Privacy statement

NFIR beeldmerk kleur
NFIR beeldmerk kleur

Privacy statement

1. Introduction

NFIR B.V. (further: NFIR) located at Laan van Zuid Hoorn 165, Rijswijk, is responsible for the processing of personal data as reflected in this privacy policy. NFIR strictly works in accordance with the Privacy Code of Conduct for Private Detective Agencies, section Private Detective Agencies of the Dutch Security Industry, under the supervision of the Dutch Data Protection Authority (DPA). If you have a complaint about NFIR, please see our complaints procedure.

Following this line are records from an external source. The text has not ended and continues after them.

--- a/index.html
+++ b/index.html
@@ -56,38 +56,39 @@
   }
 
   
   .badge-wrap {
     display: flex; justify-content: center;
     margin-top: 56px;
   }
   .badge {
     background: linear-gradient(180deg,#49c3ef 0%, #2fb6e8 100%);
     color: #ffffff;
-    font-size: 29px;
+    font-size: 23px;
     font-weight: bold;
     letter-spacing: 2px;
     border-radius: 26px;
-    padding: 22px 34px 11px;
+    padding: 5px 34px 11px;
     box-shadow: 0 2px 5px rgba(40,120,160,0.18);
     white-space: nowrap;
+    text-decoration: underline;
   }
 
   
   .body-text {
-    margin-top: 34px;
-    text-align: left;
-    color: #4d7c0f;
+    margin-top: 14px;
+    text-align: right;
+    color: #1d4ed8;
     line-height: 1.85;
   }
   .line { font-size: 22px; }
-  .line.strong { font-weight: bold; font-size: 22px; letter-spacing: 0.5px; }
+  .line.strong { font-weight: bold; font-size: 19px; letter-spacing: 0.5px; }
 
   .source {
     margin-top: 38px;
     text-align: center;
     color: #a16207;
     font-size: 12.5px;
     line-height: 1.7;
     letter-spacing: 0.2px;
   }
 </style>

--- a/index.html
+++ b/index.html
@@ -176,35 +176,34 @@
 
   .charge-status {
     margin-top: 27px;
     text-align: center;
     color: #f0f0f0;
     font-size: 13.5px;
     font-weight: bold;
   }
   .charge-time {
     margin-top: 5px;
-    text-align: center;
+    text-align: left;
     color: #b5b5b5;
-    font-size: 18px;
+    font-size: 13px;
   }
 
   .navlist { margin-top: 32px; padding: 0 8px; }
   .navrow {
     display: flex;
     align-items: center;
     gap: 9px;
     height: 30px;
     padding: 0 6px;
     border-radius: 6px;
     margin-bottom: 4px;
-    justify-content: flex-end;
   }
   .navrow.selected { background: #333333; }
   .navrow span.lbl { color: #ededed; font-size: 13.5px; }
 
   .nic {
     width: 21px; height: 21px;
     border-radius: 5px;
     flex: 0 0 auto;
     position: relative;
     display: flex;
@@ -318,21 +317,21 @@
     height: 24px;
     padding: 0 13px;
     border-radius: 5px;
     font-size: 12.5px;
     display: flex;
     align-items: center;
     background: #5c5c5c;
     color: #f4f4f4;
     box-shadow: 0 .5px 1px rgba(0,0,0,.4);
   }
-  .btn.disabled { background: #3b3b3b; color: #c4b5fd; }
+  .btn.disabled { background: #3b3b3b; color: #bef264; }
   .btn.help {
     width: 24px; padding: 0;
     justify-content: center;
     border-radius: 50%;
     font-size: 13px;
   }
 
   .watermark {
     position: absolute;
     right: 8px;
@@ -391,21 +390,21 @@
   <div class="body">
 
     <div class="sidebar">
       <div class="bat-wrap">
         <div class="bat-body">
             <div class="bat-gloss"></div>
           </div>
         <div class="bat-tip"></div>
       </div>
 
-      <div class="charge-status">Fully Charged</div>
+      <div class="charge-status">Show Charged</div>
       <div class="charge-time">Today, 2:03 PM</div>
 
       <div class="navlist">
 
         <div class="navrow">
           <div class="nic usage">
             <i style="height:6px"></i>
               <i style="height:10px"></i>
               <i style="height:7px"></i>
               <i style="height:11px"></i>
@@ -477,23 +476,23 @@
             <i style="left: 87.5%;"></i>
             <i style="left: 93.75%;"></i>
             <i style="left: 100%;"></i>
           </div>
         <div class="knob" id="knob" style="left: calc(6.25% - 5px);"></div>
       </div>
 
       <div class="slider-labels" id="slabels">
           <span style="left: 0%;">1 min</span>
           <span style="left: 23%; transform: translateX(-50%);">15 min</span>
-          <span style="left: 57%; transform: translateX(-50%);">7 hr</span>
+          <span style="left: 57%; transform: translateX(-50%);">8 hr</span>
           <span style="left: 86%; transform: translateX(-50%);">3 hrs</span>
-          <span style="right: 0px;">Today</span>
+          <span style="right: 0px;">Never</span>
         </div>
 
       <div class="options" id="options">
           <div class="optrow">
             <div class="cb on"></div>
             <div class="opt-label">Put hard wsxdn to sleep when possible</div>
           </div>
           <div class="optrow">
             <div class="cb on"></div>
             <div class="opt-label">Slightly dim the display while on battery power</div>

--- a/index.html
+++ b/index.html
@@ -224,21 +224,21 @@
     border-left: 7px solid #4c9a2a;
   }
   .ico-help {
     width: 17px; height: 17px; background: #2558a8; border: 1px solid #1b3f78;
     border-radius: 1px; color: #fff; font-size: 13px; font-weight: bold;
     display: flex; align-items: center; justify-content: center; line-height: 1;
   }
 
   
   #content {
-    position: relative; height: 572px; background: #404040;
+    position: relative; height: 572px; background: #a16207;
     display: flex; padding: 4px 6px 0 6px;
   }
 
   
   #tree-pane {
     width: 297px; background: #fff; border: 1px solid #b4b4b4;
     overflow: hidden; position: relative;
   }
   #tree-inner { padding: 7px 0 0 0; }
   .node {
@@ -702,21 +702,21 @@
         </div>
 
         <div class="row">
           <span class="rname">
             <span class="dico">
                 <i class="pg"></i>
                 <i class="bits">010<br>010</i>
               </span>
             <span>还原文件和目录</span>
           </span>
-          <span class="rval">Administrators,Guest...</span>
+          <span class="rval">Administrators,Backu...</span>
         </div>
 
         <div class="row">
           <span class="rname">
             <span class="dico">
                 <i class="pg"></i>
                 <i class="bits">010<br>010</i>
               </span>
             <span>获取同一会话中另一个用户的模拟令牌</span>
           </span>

2. What personal data does NFIR process?

NFIR processes your personal data because you use its services or because you have provided it to it yourself, for example by filling out forms on or printed, subscribing to the newsletter or communicating via e-mail or phone. There may be differences in the personal data being processed by each executive department. The personal data that NFIR could process are:

  • First and last name
  • Gender
  • Date of birth
  • Place of birth
  • Address details
  • Telephone number
  • E-mail address
  • IP address
  • Other personal data that you actively provide, for example in correspondence or by telephone.
  • Location details
  • Internet browser and device type
  • Bank account number

NFIR might also process the following special and/or sensitive personal data about you:

  • Race
  • Religion or philosophy of life
  • Political affiliation
  • Sexual life
  • Trade union membership
  • Health
  • Criminal history
  • Credit check
  • Data of persons under 16 years of age
  • Citizen service number (BSN).
  • Biometric data
  • Genetic data

3. For what purpose does NFIR process personal data?

NFIR processes your personal data primarily for the purpose of fulfilling orders you have given, billing and handling your payment, and to contact you regarding NFIR’s services. The execution of given assignments includes, among other things:

  • Performing ICT scans to ensure the appropriate level of security;
  • Conducting research on individuals from the perspective of digital forensics;
  • Finding evidence of computer hacking and/or theft;
  • Investigating (corporate) fraud;
  • Preventive advice to the client.

NFIR also processes your personal data for the purposes listed below:

  • Forming electronic file for the purpose of detective investigations;
  • Archiving investigation results;
  • Maintaining investigation records.

Personal data is also used through the NFIR website for the following purposes:

  • Personalizing the user experience;
  • Improving the site and service offerings;

In addition, NFIR may use your personal data for sending the NFIR Newsletter, as well as commercial communications, promotions, advertisements and/or surveys. NFIR is further required by law to process personal data needed to file tax returns.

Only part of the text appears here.